By the end of the day, about 500 people have passed through the boardroom doors; a testament to the impact that IT now has on the trust.
“We know we are one of the very few trusts to run these events, but we have some people on our team that are very keen to push it through each year, and each year it is an incredible success,” says Sweeney.
However, the event shows that the trust already has a clinically rich EPR and much supporting technology; which rather begs the question of what the National Programme for IT in the NHS can add.
King’s is one of the trusts in London and the South of England that installed iSoft systems ahead of the national programme, and which opted to keep its systems when BT was appointed to implement Cerner Millennium in the capital.
These trusts are often known as the iSoft7. King’s at least appears to have no regrets about being outside NPfIT, which has suffered significant delays in getting its ‘strategic’ EPRs into trusts, and which is still deciding whether two late-November go-lives were a success.
Dr Barker says: “We want to control our own destiny and our own configuration, so we can’t wait for the go-ahead from some district hospital.”
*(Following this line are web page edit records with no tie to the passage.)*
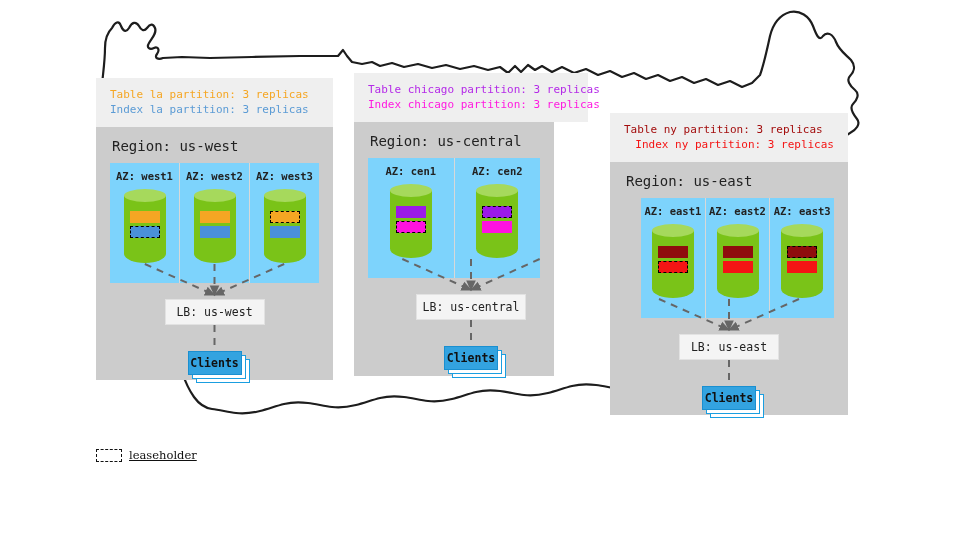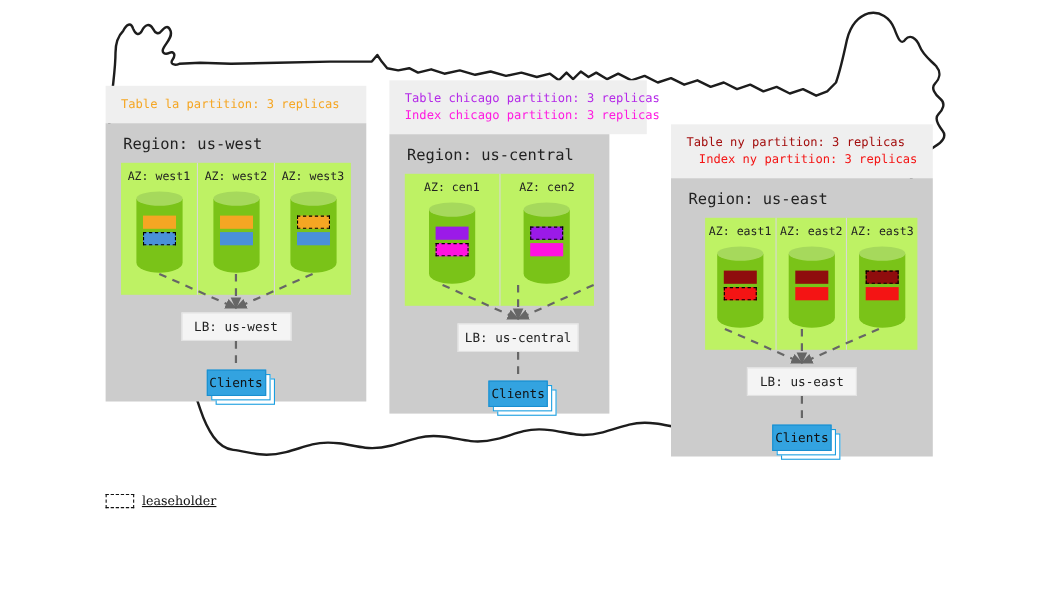--- a/index.html
+++ b/index.html
@@ -198,6 +198,7 @@
       <div class="region" style="left: 96px; top: 33px; width: 237px;">
         <div class="legend-box" style="width: 237px; margin-top: 45px;">
           <div class="legend-line" style="color: rgb(245, 166, 35);">Table la partition: 3 replicas</div>
+          <div class="legend-line" style="color: rgb(91, 155, 213);">Index la partition: 3 replicas</div>
         </div>
         <div class="region-body" style="width: 237px; height: 253px;">
           <div class="region-title">Region: us-west</div>

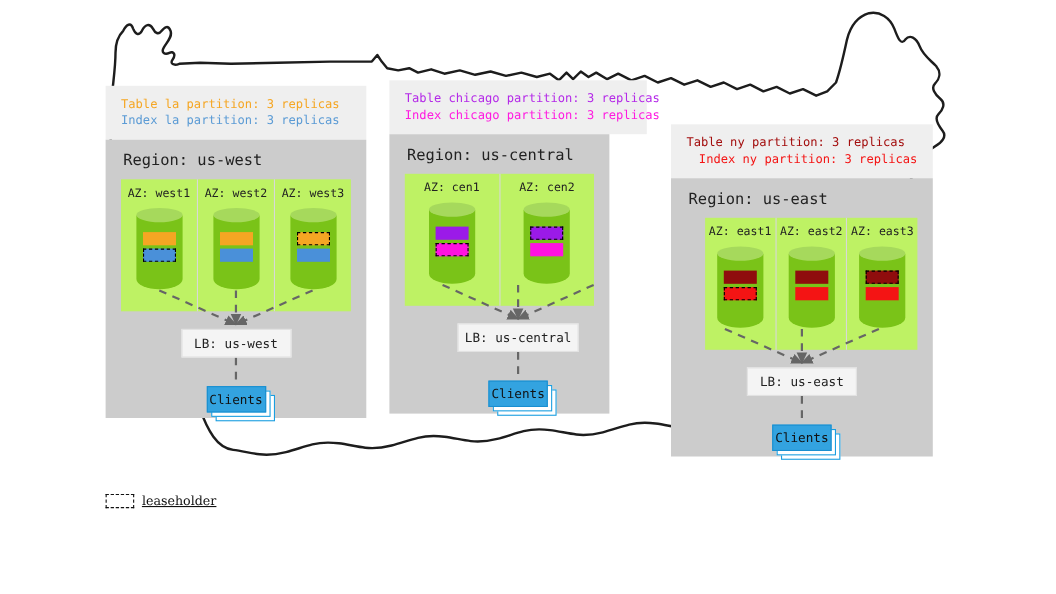--- a/index.html
+++ b/index.html
@@ -32,11 +32,12 @@
     font-size:14px;color:#222;padding:11px 0 9px 16px;white-space:pre;
   }
   .az-row{
-    background:#bef264;
+    background:#7dd3fc;
     margin:0 14px;
     display:flex;
     box-sizing:border-box;
     position:relative;
+    font-weight:bold;
   }
   .az{
     flex:1 1 0;

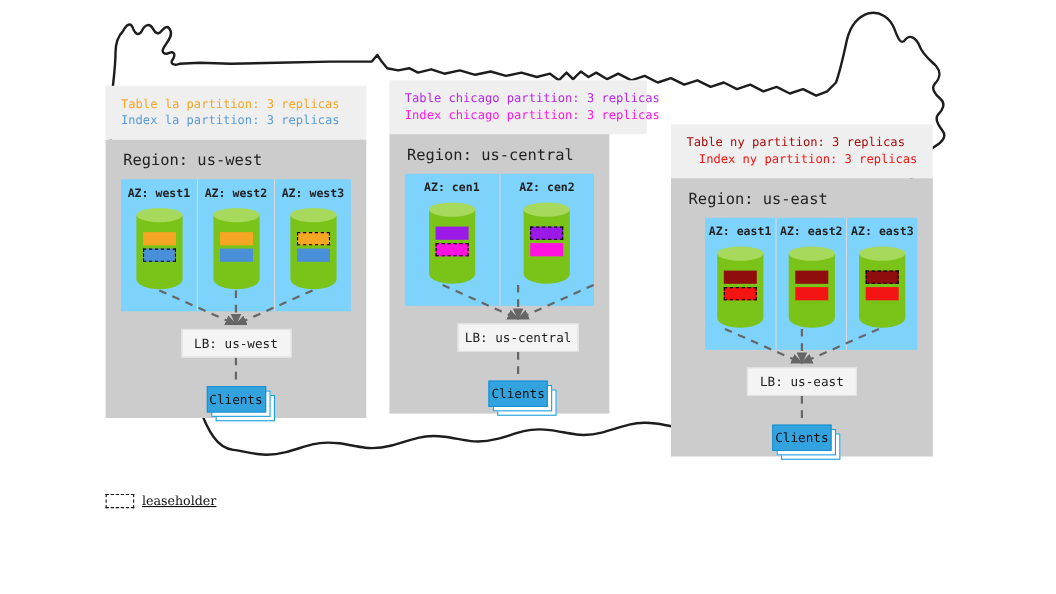--- a/index.html
+++ b/index.html
@@ -86,7 +86,7 @@
   }
 
   
-  .clients{position:absolute;}
+  .clients{position:absolute;font-weight:bold;}
   .clients .sheet{
     position:absolute;background:#ffffff;border:1.5px solid #1a9ee0;
     box-sizing:border-box;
However, iSoft is also part of the national programme; CSC is due to deliver its strategic EPR, Lorenzo, to the North, Midlands and East of England. “It would be a really big deal to go to Lorenzo because it would cause a lot of pain,” Dr Barker says.
“We’d take a migration path very seriously, if one solution had an easier migration path then the other that would be a big advantage. We’ve also got 10 years’ worth of high quality data which we refuse to lose.”
Over the next two years, though, King’s aims to become virtually paperless. Its vision encompasses a “nose to tail” electronic patient record from clerking to discharge summary and greater support for its specialities.
“IT wise, we are doing ok, but we’ve still got a lot to do,” Dr Barker says. “The clinical services are doing well, but we’ve got a lot to do to support the specialities – something which NPfIT really lacks in. What we’ve learned is that sometimes the best way to get things done is simply to do it yourself.”